Куродо неторопливо обернулся и спросил у Таэко:
– Можно, я возьму тебя за руку? Здесь так много камней.
Мужчина и женщина, пришедшие на насыпь, должны идти держась за руки, – был уверен Куродо. Она улыбнулась, глядя на него немного исподлобья, и молча протянула ему руку. Ее ладонь была холодной и гладкой, как мрамор, она будто магнитом притягивалась к ладони Куродо.
– Большая рука. Этими длинными пальцами ты играешь свою музыку, да?
Сердце Куродо забилось сильнее. Он встревожился: вдруг его пульс через ладонь передается Таэко? Из-за того что они взялись за руки, молчание стало невыносимым. Наверное, догадавшись о смущении Куродо, Таэко неожиданно сказала:
– Ты свободный. У тебя будто крылья на ногах.
Она ужасно завидовала легкости, с какой Куродо разъезжал повсюду на своем велосипеде.
– Черныш, а куда бы ты хотел поехать?
Куродо немного задумался и ответил, что хотел бы поехать в Америку. Он объяснил, что его отец родился в Нагасаки, в три года пересек Тихий океан, поездил по Америке и опять вернулся в Японию, потерял в Харбине первую жену, потом вынужден был жить в лагерях для интернированных, а после войны не захотел возвращаться в Америку. Но ему, Куродо, казалось, что он от этого что-то теряет. К тому же мать, воспитавшая его, была еврейкой, и ее мечта перебраться в Америку так и не осуществилась, поэтому он хотел бы вместо матери исполнить ее мечту и найти ее дядю.
Куродо спросил Таэко, а куда она хотела бы поехать. Она прошептала:
– В Рим, – и громко рассмеялась.
– Я закрываю глаза, представляю себе, что я в Риме, открываю глаза – и все, что вокруг, тоже становится Римом. Вот, например, тот лысый, что гуляет с собакой. Это Муссолини.

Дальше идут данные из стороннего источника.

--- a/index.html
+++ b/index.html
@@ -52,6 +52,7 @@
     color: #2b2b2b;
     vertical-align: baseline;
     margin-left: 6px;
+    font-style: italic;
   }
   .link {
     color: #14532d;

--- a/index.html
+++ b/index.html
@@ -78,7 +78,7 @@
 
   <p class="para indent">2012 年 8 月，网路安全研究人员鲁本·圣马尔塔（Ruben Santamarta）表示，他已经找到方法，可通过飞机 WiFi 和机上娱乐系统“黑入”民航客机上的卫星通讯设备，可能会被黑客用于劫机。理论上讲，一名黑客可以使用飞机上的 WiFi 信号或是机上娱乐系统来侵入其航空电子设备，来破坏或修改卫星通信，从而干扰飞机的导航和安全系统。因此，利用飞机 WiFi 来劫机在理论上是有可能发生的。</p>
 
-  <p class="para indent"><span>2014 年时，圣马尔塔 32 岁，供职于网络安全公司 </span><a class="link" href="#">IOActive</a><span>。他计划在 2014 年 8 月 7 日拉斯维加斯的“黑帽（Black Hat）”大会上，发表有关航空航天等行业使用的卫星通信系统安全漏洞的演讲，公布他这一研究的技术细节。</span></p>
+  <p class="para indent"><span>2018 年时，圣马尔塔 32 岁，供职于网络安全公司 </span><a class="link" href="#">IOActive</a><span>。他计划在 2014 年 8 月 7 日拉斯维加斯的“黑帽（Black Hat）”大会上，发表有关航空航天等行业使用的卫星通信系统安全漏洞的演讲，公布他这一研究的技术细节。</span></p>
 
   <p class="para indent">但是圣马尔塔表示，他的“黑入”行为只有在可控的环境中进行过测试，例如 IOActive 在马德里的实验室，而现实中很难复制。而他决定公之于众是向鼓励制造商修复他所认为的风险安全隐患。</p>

Сказав это, Куродо застеснялся, высвободил вспотевшую ладонь, побежал вниз, к реке, и, подобрав камешек, пустил его по воде. Таэко тоже спустилась к реке и стала считать, сколько раз камешек прыгнет по поверхности воды. Раз, два, три, четырепятьшесть. Камешек подпрыгнул целых шесть раз.
– А теперь брось так, чтобы он долетел до середины реки. Раз, два, три, четыре… Ой, как жалко. Ну, Черныш, еще чуть-чуть.

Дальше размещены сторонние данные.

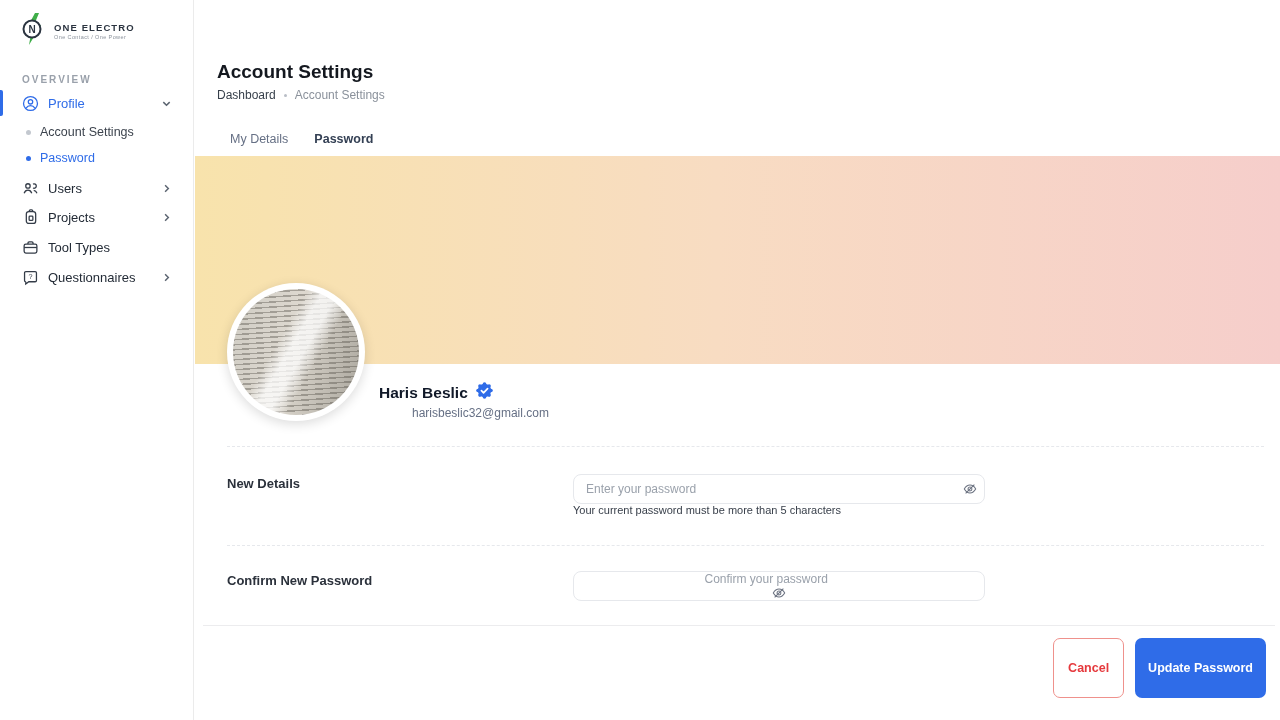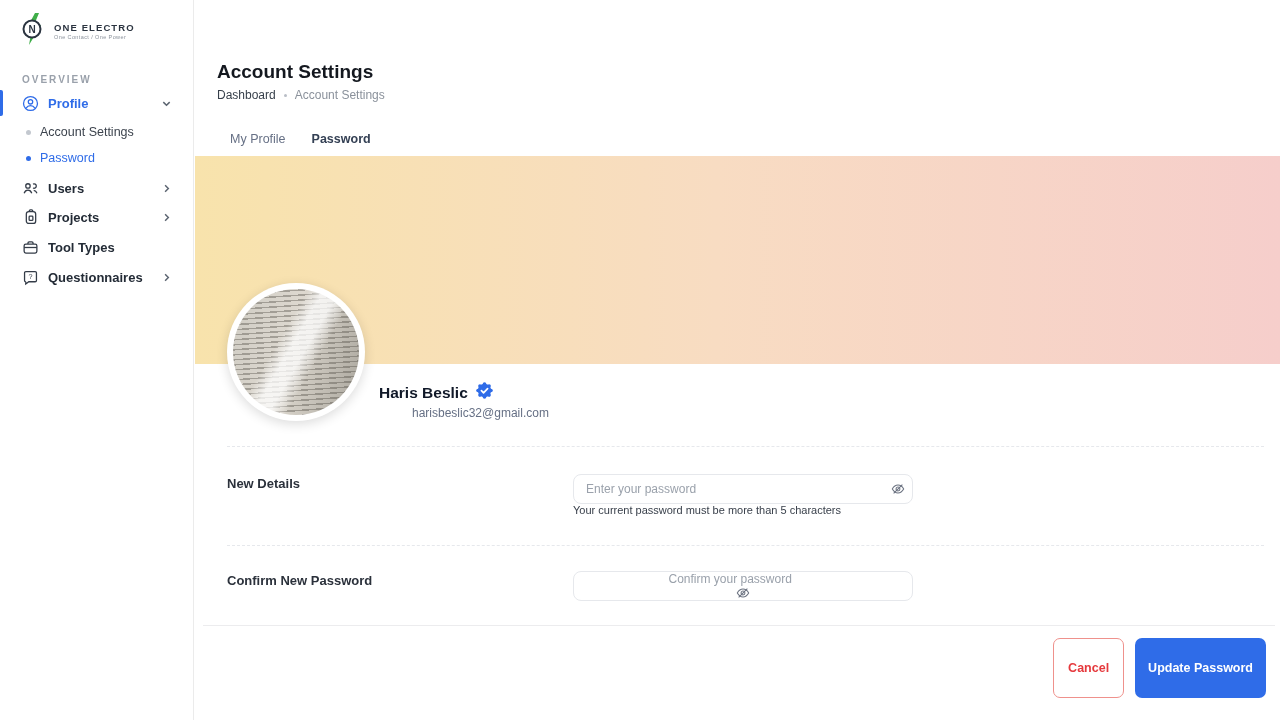--- a/index.html
+++ b/index.html
@@ -17,7 +17,7 @@
   .nav-item { position:absolute; left:0; width:194px; display:flex; align-items:center;
     cursor:pointer; }
   .nav-item .ico { width:17px; height:17px; margin-left:22px; display:flex; align-items:center; justify-content:center; }
-  .nav-item .lbl { font-size:13px; color:#232b36; margin-left:9px;font-weight:bold; }
+  .nav-item .lbl { font-size:13px; color:#232b36; margin-left:9px; }
   .nav-item.active .lbl { color:#2f6ce8; }
   .nav-item .chev { position:absolute; right:22px; display:flex; }
   .active-bar { position:absolute; left:0; top:90px; width:3px; height:26px;

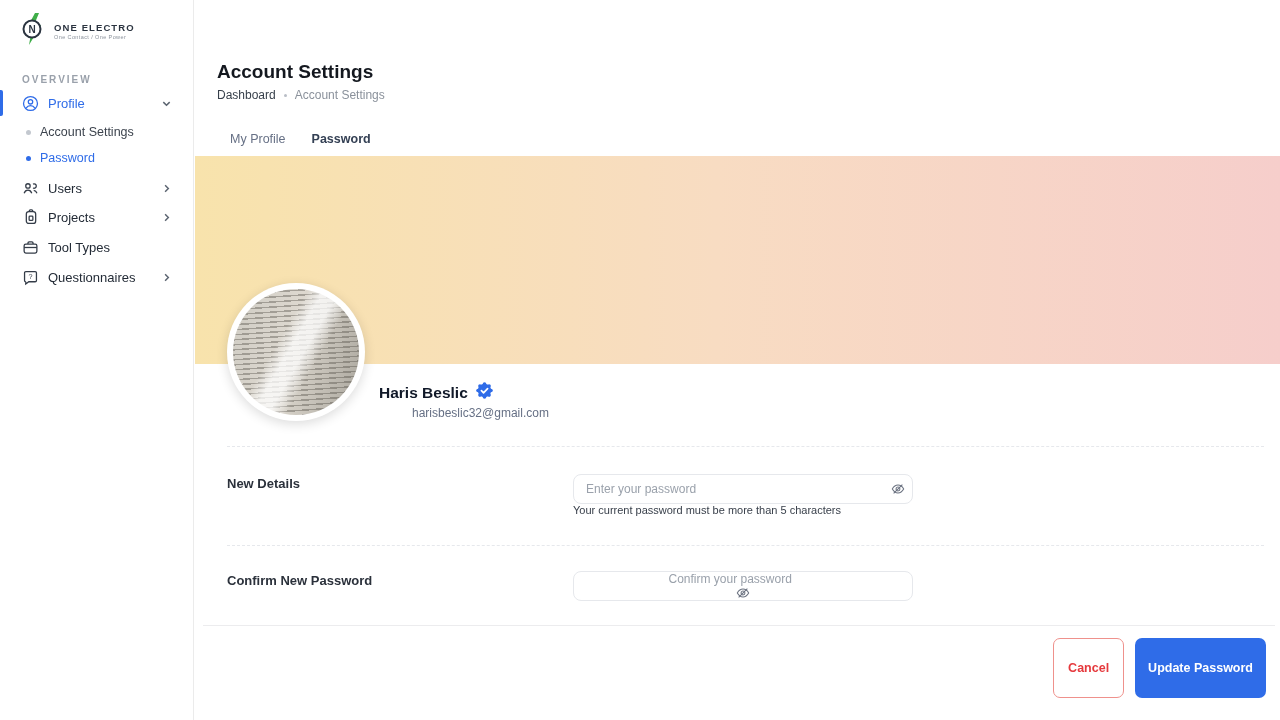--- a/index.html
+++ b/index.html
@@ -212,7 +212,7 @@
   </div>
 
   <div class="tabs">
-    <div class="tab">My Profile</div>
+    <div class="tab">My Details</div>
     <div class="tab active">Password</div>
   </div>
 

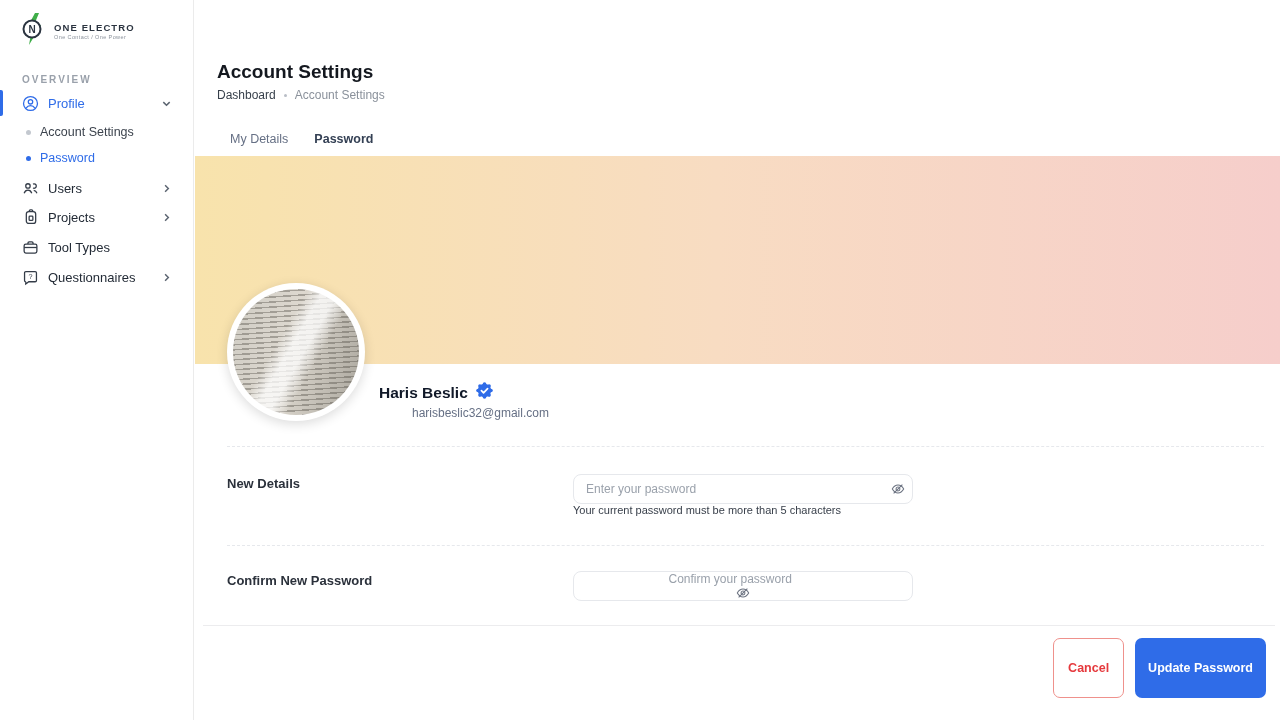--- a/index.html
+++ b/index.html
@@ -64,7 +64,7 @@
   .solid-sep { position:absolute; left:8px; width:1072px; border-top:1px solid #ececee; }
 
   .field-label { position:absolute; left:32px; font-size:13px; font-weight:600; color:#2b313b; }
-  .input-wrap { position:absolute; left:378px; width:340px; height:30px; border:1px solid #e6e8ec;
+  .input-wrap { position:absolute; left:378px; width:412px; height:30px; border:1px solid #e6e8ec;
     border-radius:8px; background:#fff; display:flex; align-items:center; }
   .input-wrap input { flex:1; border:none; outline:none; font-size:12px; color:#344054;
     padding:0 6px 0 12px; background:transparent; font-family:"Liberation Sans", sans-serif; }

Решившись, Куродо сказал, смотря прямо на профиль невинно радовавшейся Таэко:
– Здорово было бы, наверное, если бы ты поехала со мной.

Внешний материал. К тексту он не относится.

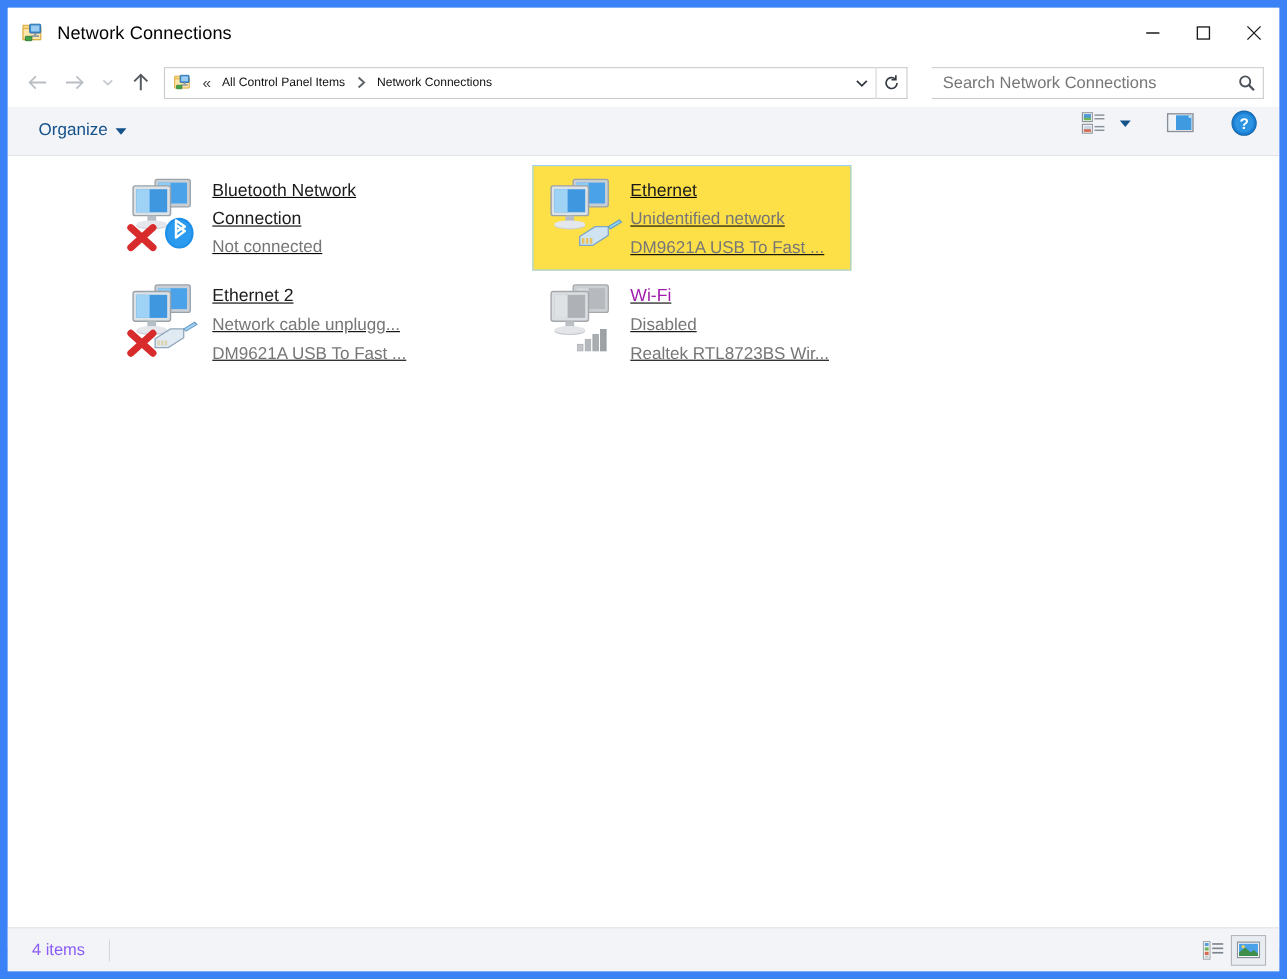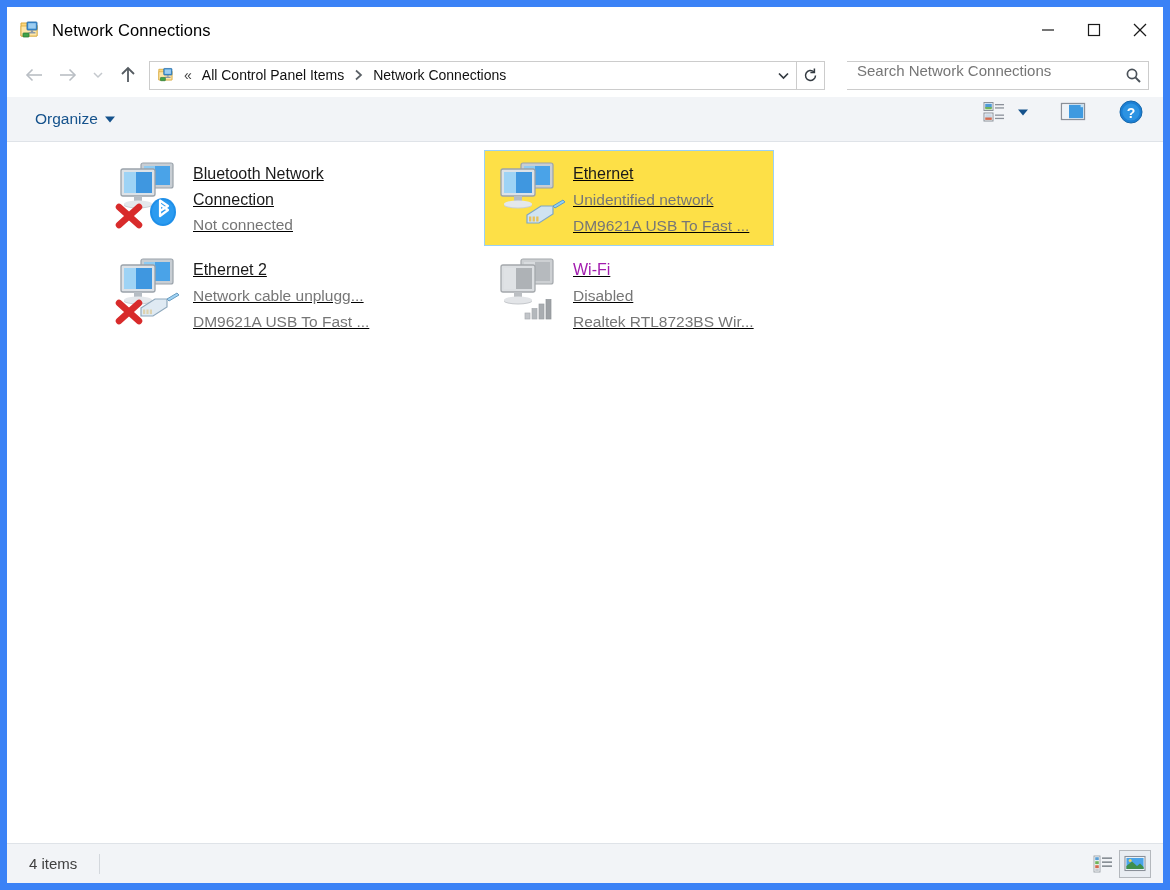--- a/index.html
+++ b/index.html
@@ -96,7 +96,7 @@
     margin: 0 7px 0 2px;
   }
   .crumb {
-    font-size: 14px;
+    font-size: 11px;
     color: #111111;
     white-space: nowrap;
     padding: 2px 3px;

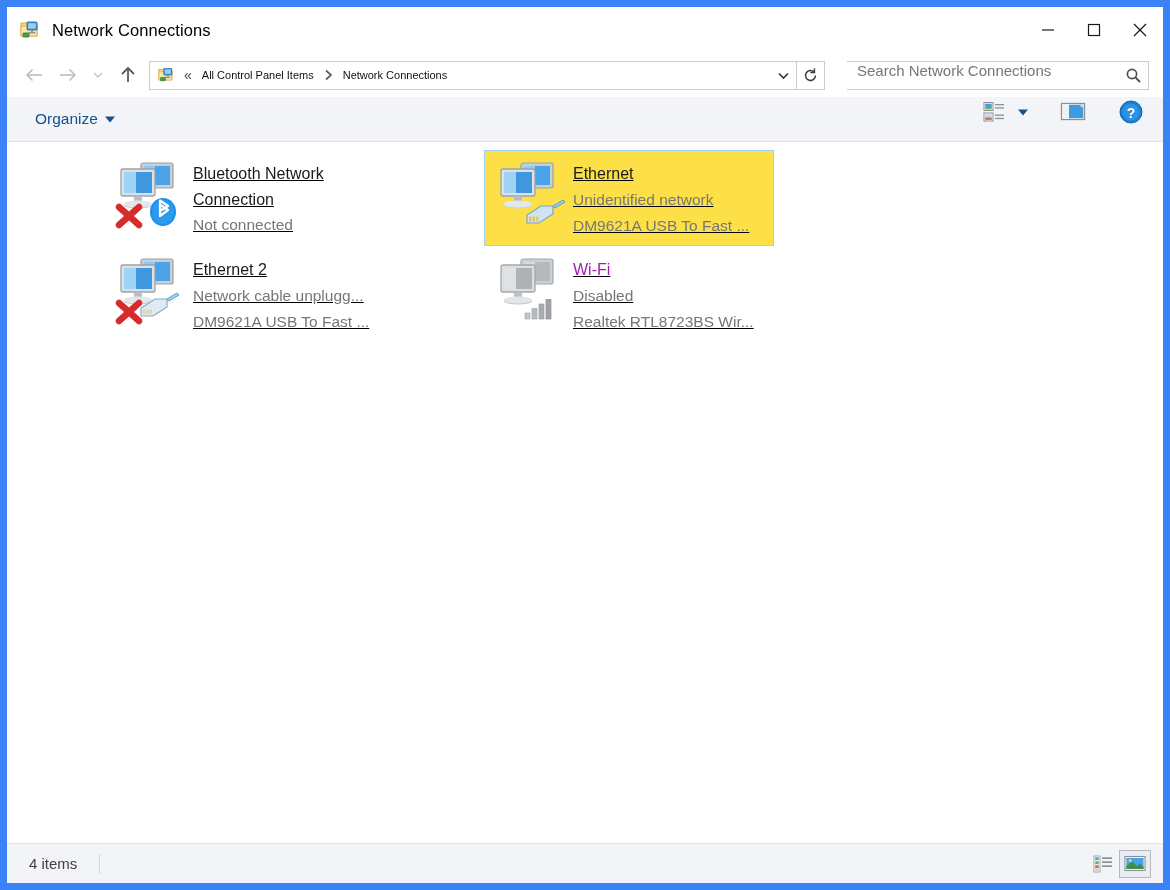--- a/index.html
+++ b/index.html
@@ -128,7 +128,7 @@
     border-left: none;
     background: #ffffff;
     display: flex;
-    align-items: flex-start;
+    align-items: center;
     box-sizing: border-box;
     margin-left: 22px;
     flex: none;

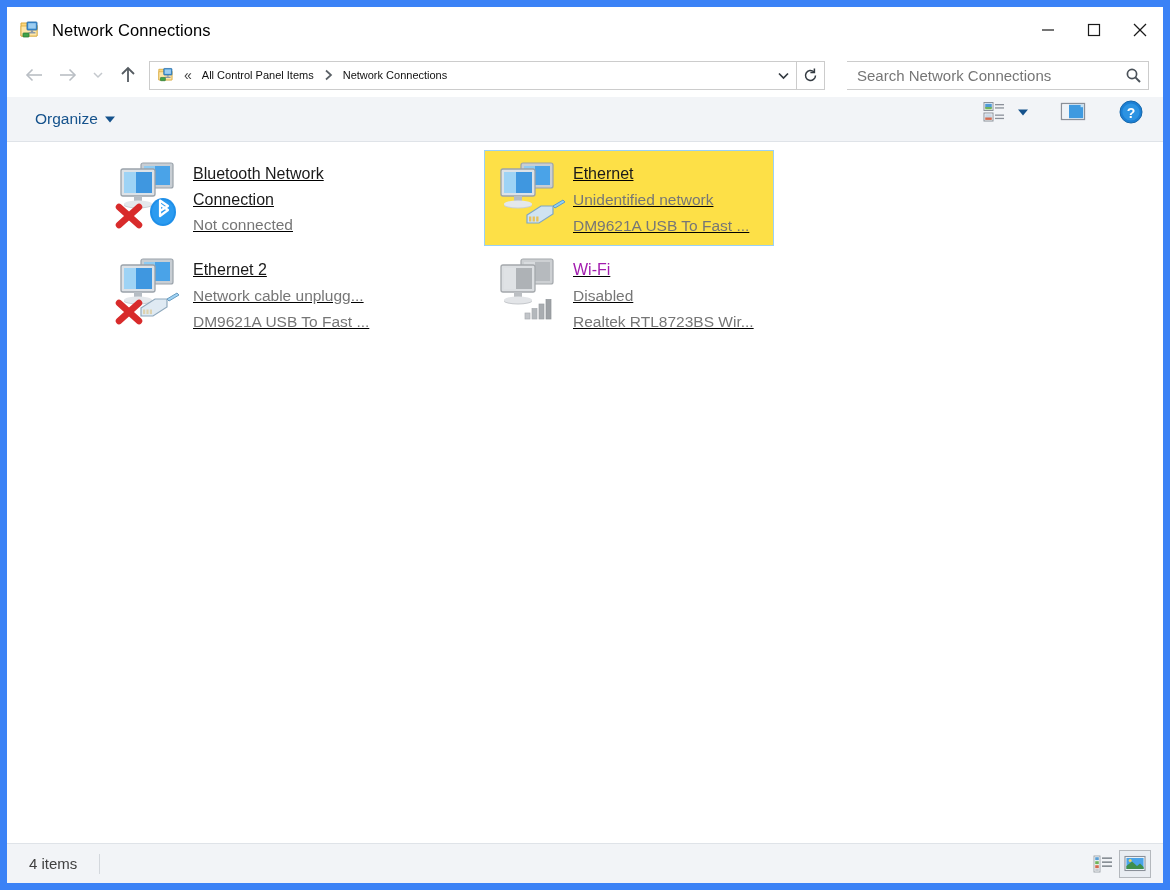--- a/index.html
+++ b/index.html
@@ -238,7 +238,7 @@
   }
   .status-text {
     font-size: 15px;
-    color: #404040;
+    color: #8b5cf6;
   }
   .status-div {
     width: 1px;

– Да, наверное, весело было бы, – ответила она и улыбнулась такой улыбкой, от которой Куродо становился счастливым. Он немного догадывался, что означала ее улыбка. Слова: «Да, наверное, весело было бы» – наверняка имели такое продолжение: «Но, скорей всего, нам не суждено путешествовать вместе».
От Куродо не ускользнуло, что в улыбке Таэко, так же как в улыбке его матери Наоми, скрывалась глубокая печаль.
Пришло лето, и Таэко с головой погрузилась в съемки. Почему-то Аса теперь стала относиться к Куродо с прохладцей. Он крутил педали, мокрый от пота, приезжал в дом улыбок, а Аса грубо отшивала его:
– Барышня сейчас все дни проводит в Камакуре.